● **PROBLEM TO WORK ON**:
Transcribe word for word each line from the one containing "font-family: none ->" to the final line of the data, both included. Skip the pictures.

********************

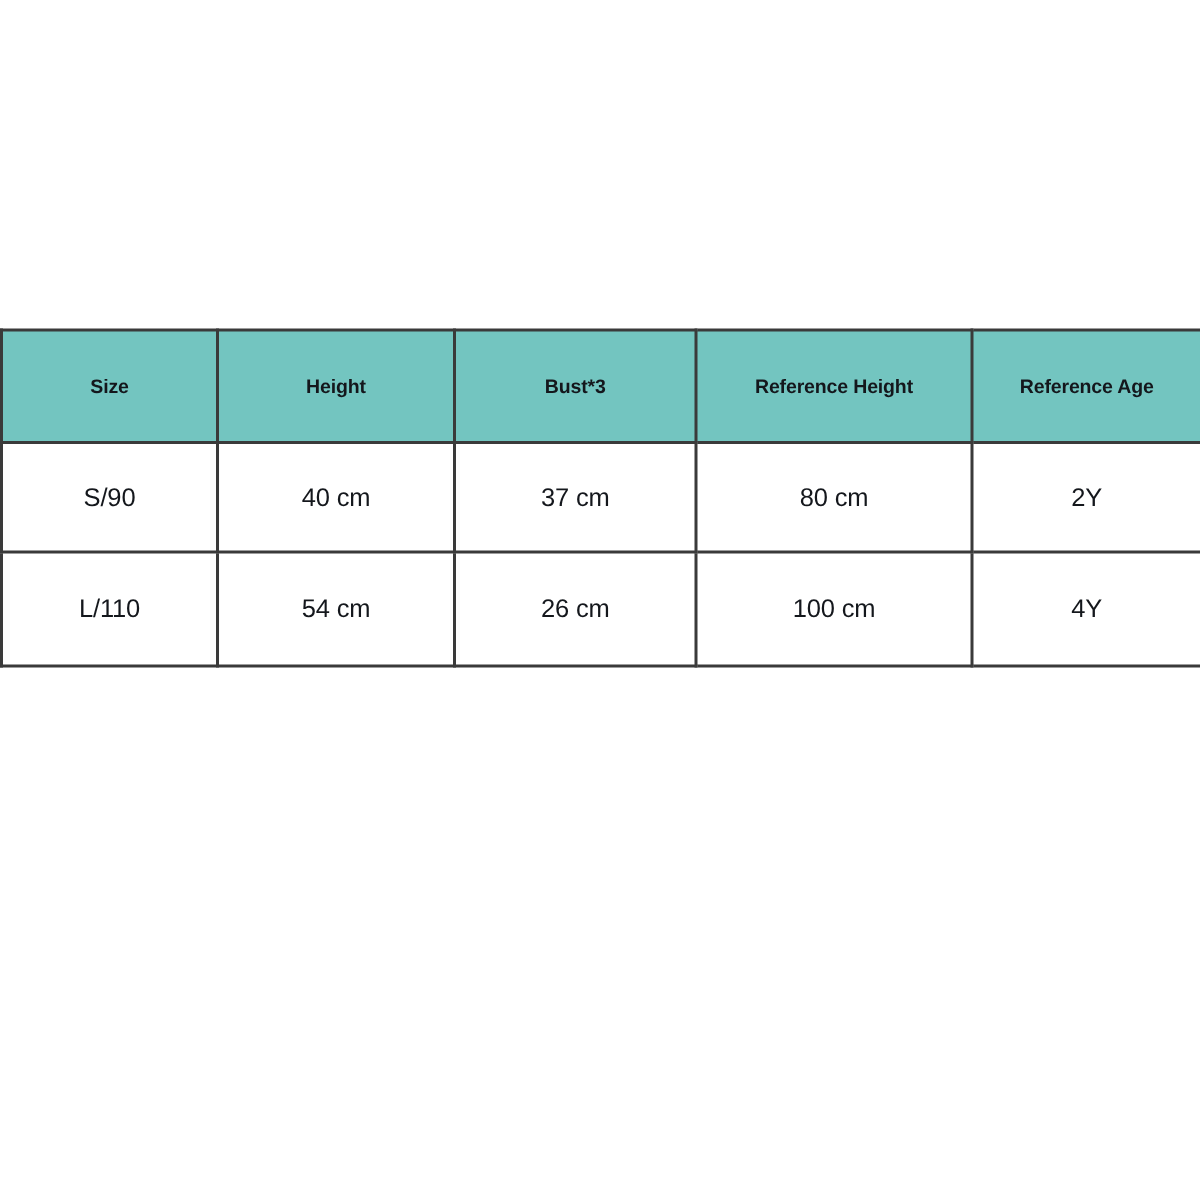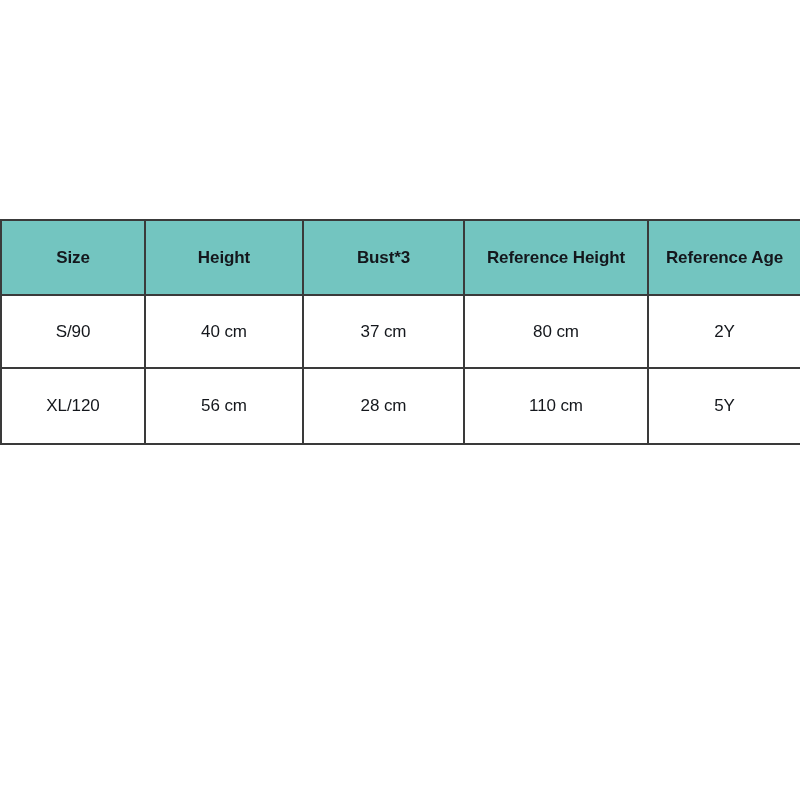"Size" #size-chart thead th { font-size: 17px -> 13px }
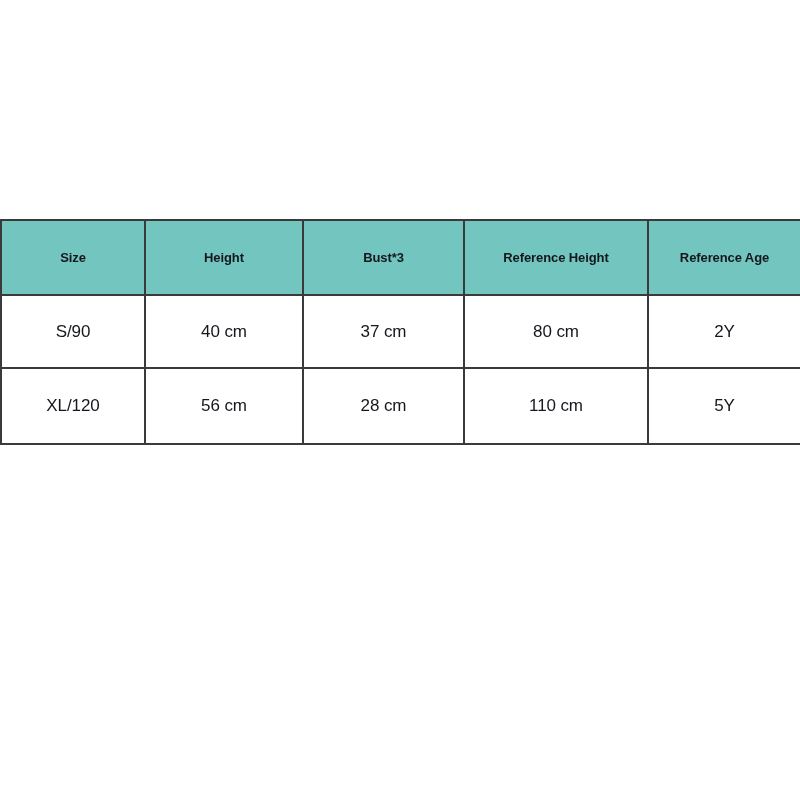"L/110" tr { html: none -> <tr> <td>L/110</td> <td>54 cm</td> <td>26 cm</td> <td>100 cm</td> <td>4Y</td> </tr> }
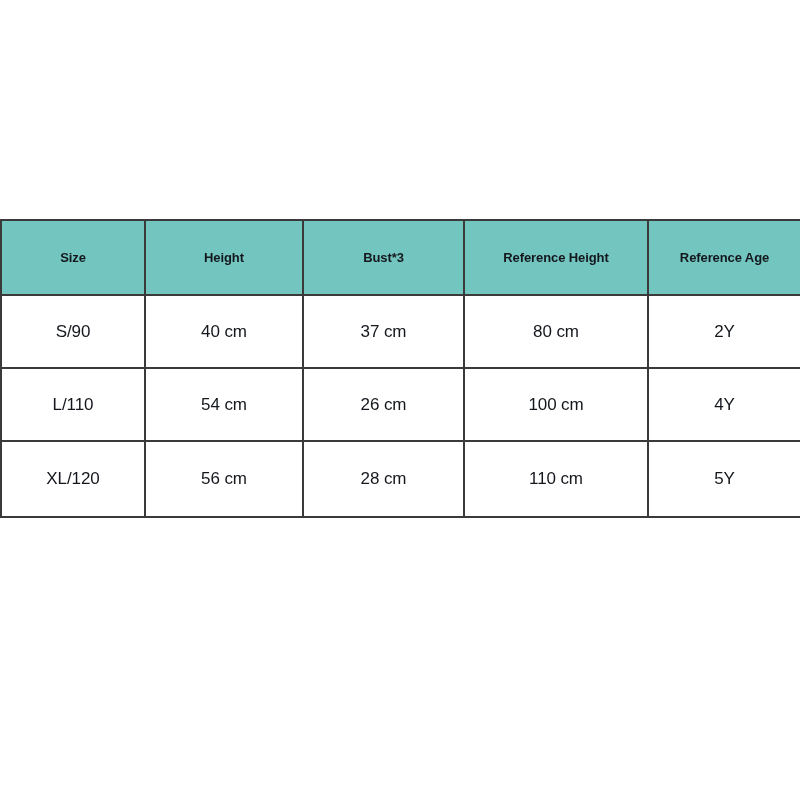"XL/120" tr { html: <tr> <td>XL/120</td> <td>56 cm</td> <td>28 cm</td> <td>110 cm</td> <td>5Y</td> </tr> -> none }
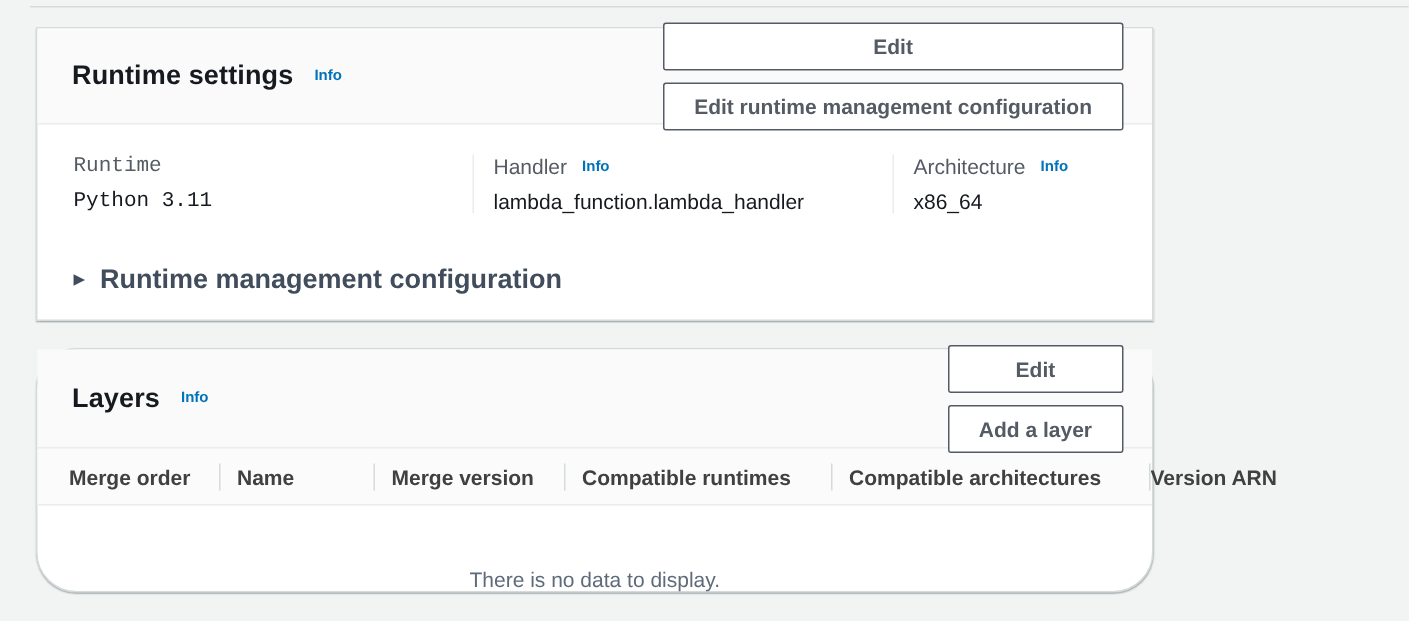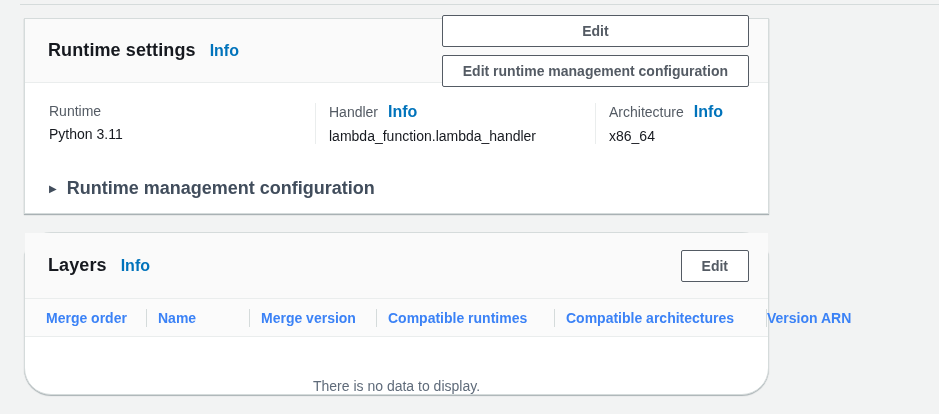"Info" .info-link { font-size: 16px -> 10px }
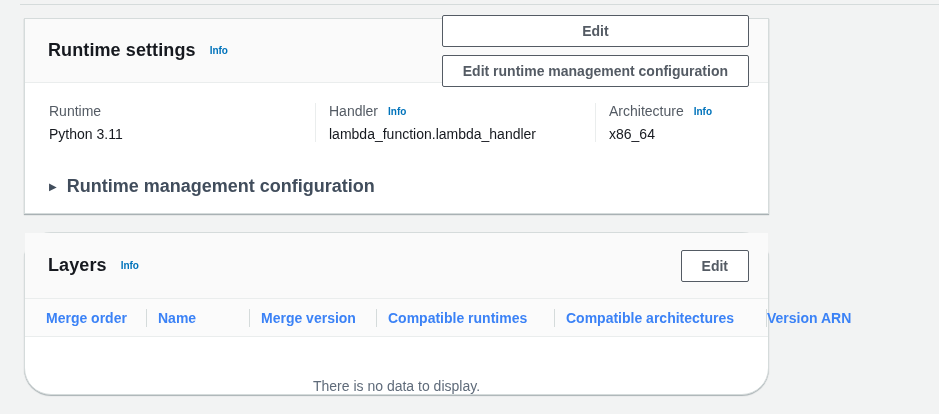"Runtime" .field-col.c1 { font-family: none -> Liberation Mono, monospace }
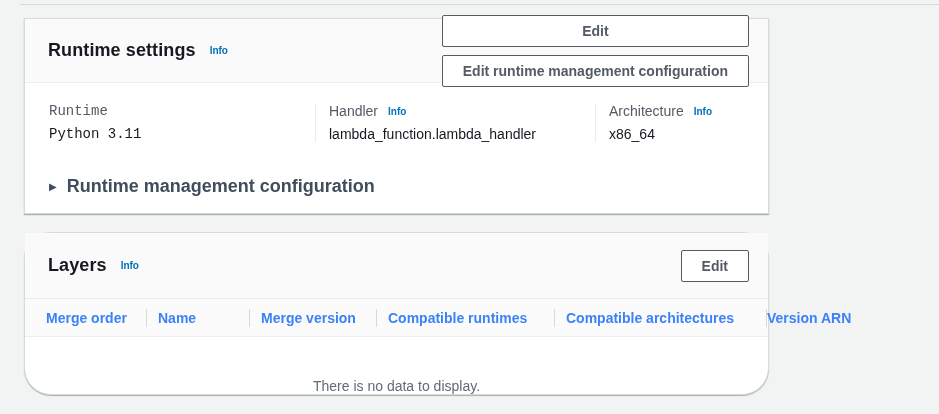"Add a layer" button.btn { html: none -> <button>Add a layer</button> }
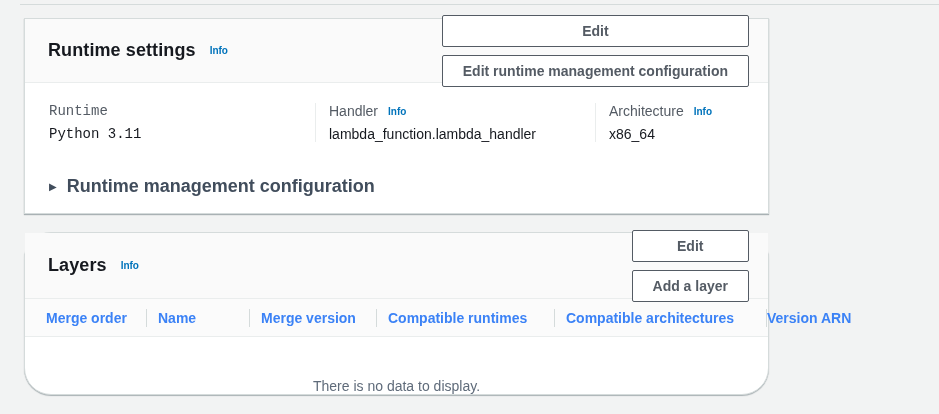"Merge order" .th-cell { color: #3b82f6 -> #404040 }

********************

● **OUTPUT OF THE TASK**:
"Runtime" .field-col.c1 { font-family: none -> Liberation Mono, monospace }
"Add a layer" button.btn { html: none -> <button>Add a layer</button> }
"Merge order" .th-cell { color: #3b82f6 -> #404040 }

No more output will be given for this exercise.